In the entries below, find the string "found" and return each line holding it.

-=-=-=-=-

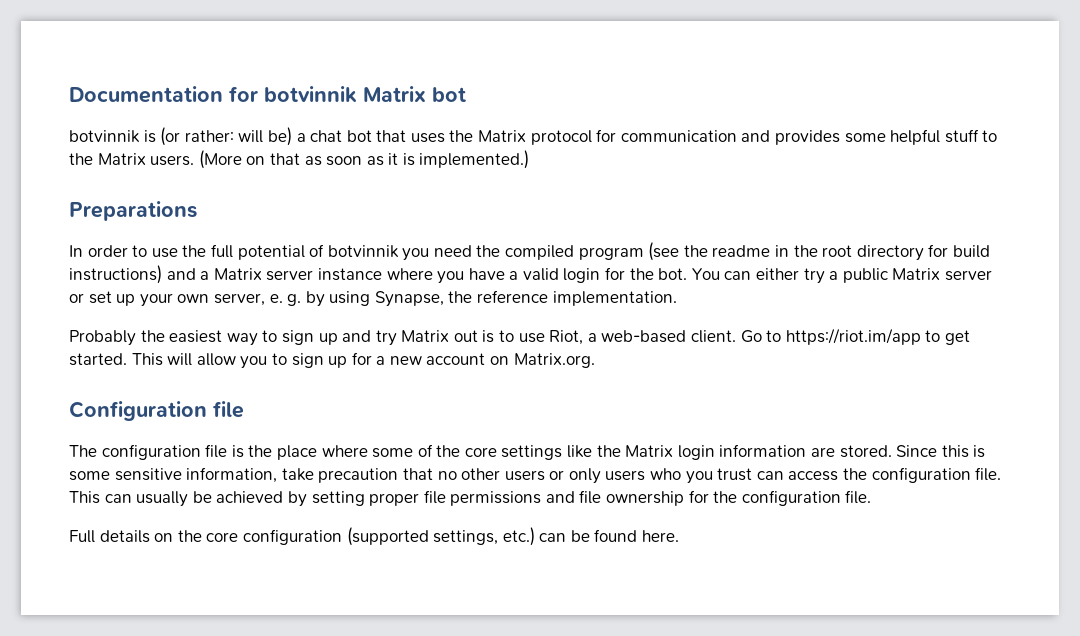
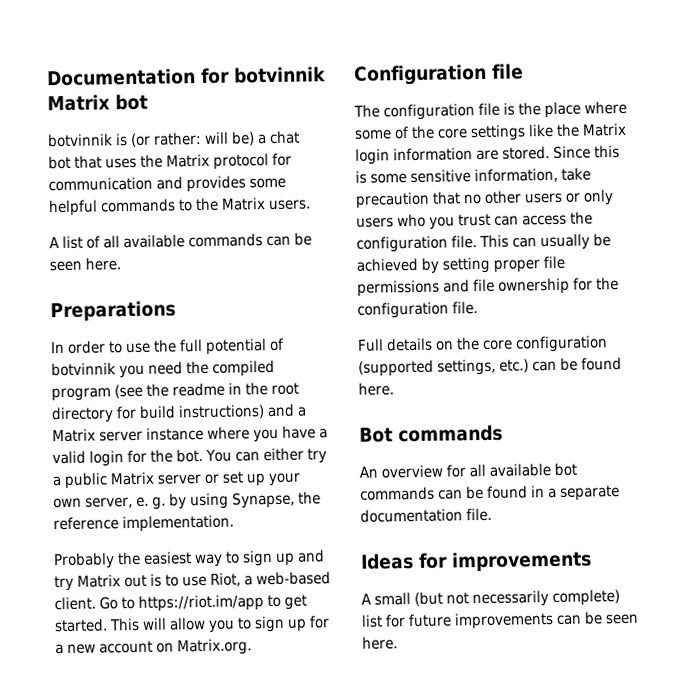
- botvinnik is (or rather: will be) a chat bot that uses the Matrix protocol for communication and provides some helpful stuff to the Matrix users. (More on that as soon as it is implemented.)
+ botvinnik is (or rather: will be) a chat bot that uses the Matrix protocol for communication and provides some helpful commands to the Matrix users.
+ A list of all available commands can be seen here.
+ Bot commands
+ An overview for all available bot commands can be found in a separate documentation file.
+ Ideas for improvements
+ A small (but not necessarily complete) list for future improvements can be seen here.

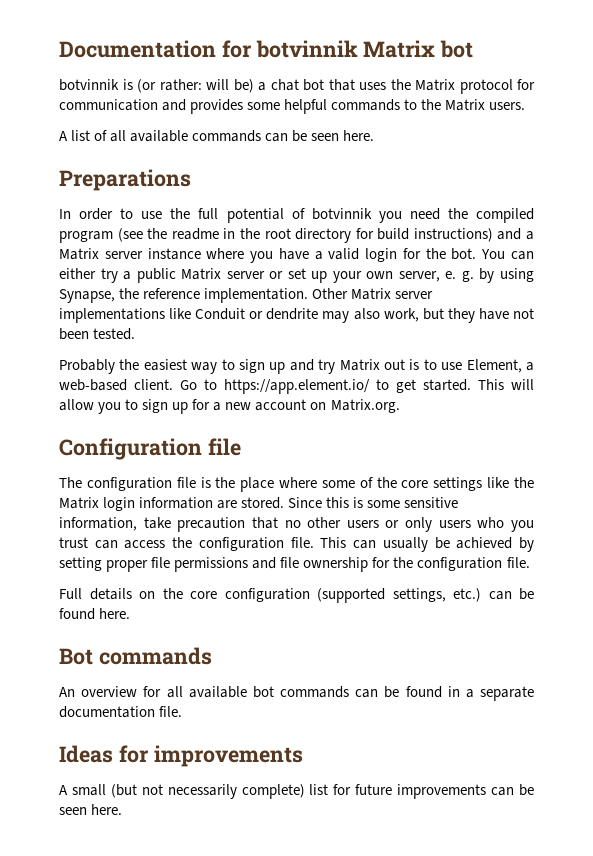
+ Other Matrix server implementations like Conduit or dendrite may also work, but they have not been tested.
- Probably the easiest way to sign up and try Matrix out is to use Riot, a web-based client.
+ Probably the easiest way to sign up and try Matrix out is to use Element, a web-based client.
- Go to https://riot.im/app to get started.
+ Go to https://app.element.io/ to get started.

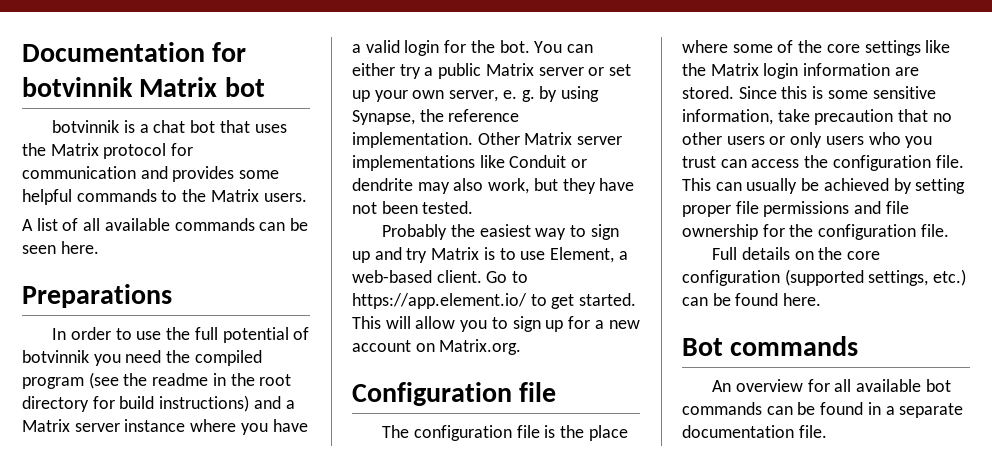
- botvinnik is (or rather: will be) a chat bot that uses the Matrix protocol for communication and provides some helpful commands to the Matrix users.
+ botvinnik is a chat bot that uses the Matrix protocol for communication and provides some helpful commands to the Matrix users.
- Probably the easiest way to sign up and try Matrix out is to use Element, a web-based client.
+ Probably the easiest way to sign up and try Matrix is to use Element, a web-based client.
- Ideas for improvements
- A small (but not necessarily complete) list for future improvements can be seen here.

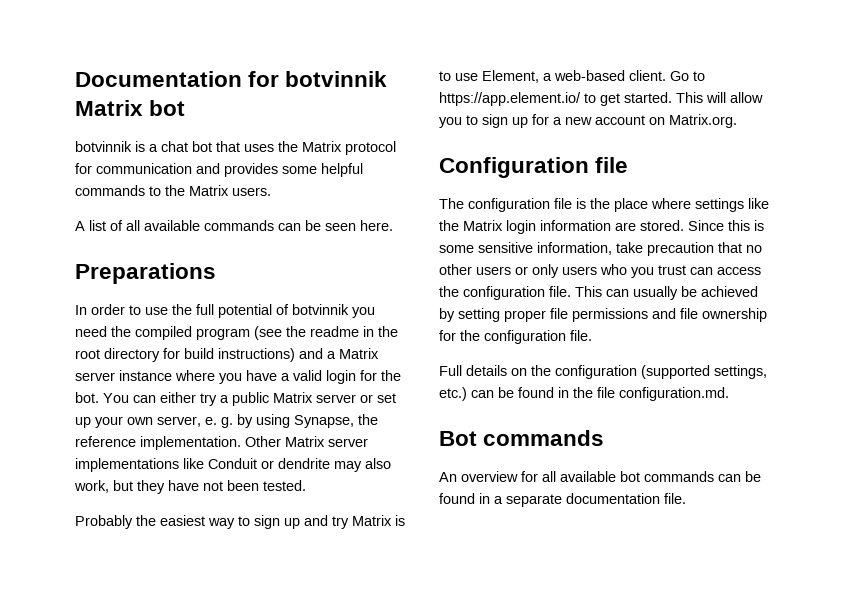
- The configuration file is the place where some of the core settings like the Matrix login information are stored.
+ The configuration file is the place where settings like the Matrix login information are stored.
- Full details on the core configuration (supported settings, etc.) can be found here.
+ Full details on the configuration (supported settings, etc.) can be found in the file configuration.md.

-=-=-=-=-

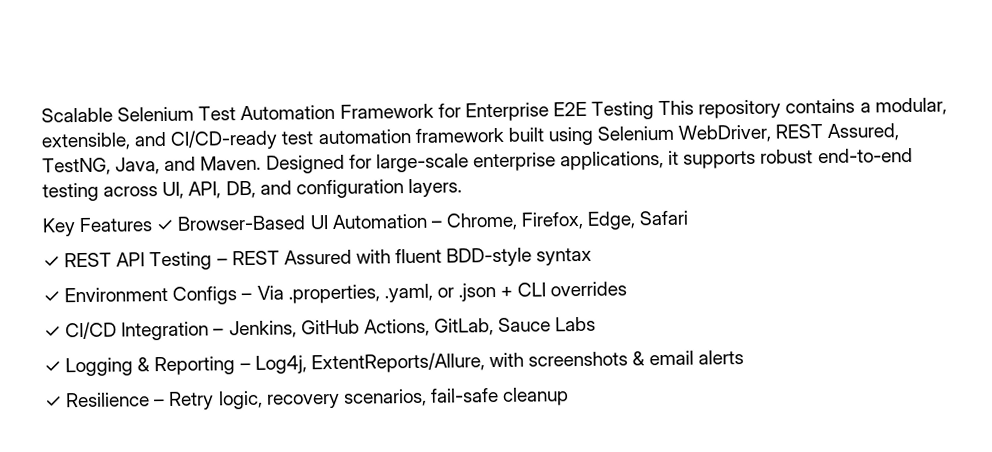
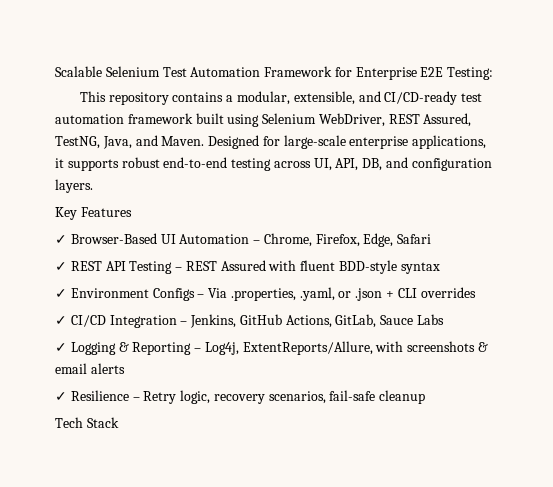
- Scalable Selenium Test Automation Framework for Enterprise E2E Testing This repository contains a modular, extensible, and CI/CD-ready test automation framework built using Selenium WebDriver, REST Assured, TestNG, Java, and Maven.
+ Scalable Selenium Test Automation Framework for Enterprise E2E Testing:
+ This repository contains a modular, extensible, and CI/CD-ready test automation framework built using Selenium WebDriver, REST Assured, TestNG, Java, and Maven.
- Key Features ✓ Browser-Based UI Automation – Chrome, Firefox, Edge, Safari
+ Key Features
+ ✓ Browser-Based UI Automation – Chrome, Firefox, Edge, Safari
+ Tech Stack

-=-=-=-=-

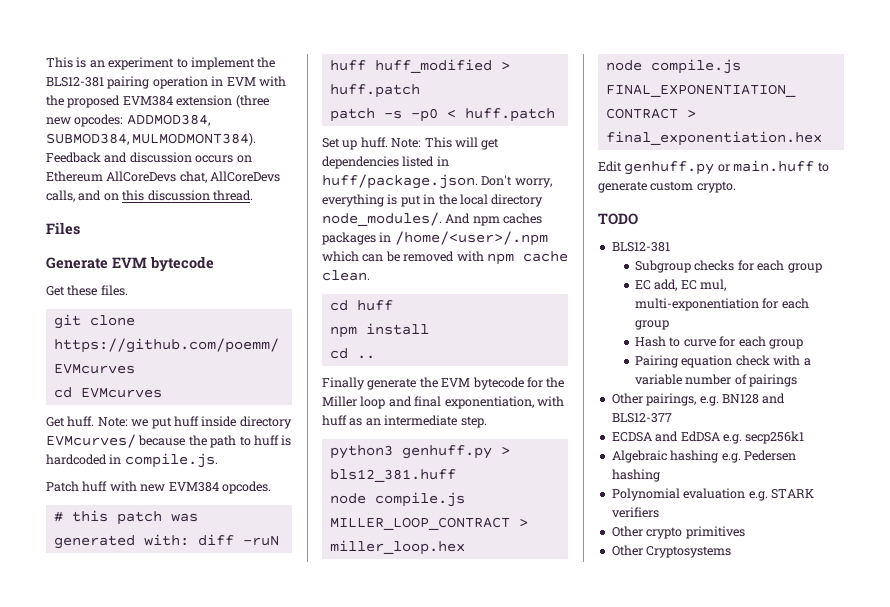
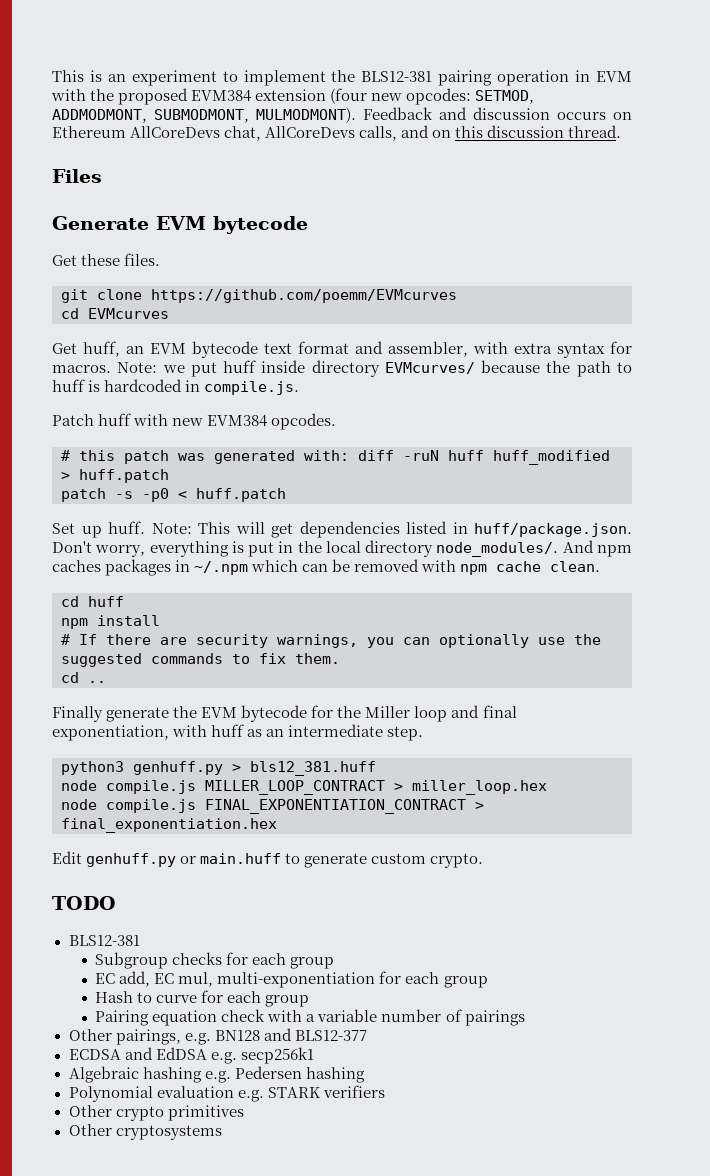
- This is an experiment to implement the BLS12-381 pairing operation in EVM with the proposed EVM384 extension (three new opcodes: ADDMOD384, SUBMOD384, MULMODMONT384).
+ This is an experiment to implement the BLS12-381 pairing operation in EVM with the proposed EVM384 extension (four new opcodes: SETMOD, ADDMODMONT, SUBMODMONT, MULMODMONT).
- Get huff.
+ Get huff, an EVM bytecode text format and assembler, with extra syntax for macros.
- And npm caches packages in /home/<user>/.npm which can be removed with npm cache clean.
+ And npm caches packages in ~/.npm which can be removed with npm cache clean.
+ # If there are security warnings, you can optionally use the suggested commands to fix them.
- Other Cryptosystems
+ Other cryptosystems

-=-=-=-=-

*WRITTEN SOLUTION*:
+ An overview for all available bot commands can be found in a separate documentation file.
- Full details on the core configuration (supported settings, etc.) can be found here.
+ Full details on the configuration (supported settings, etc.) can be found in the file configuration.md.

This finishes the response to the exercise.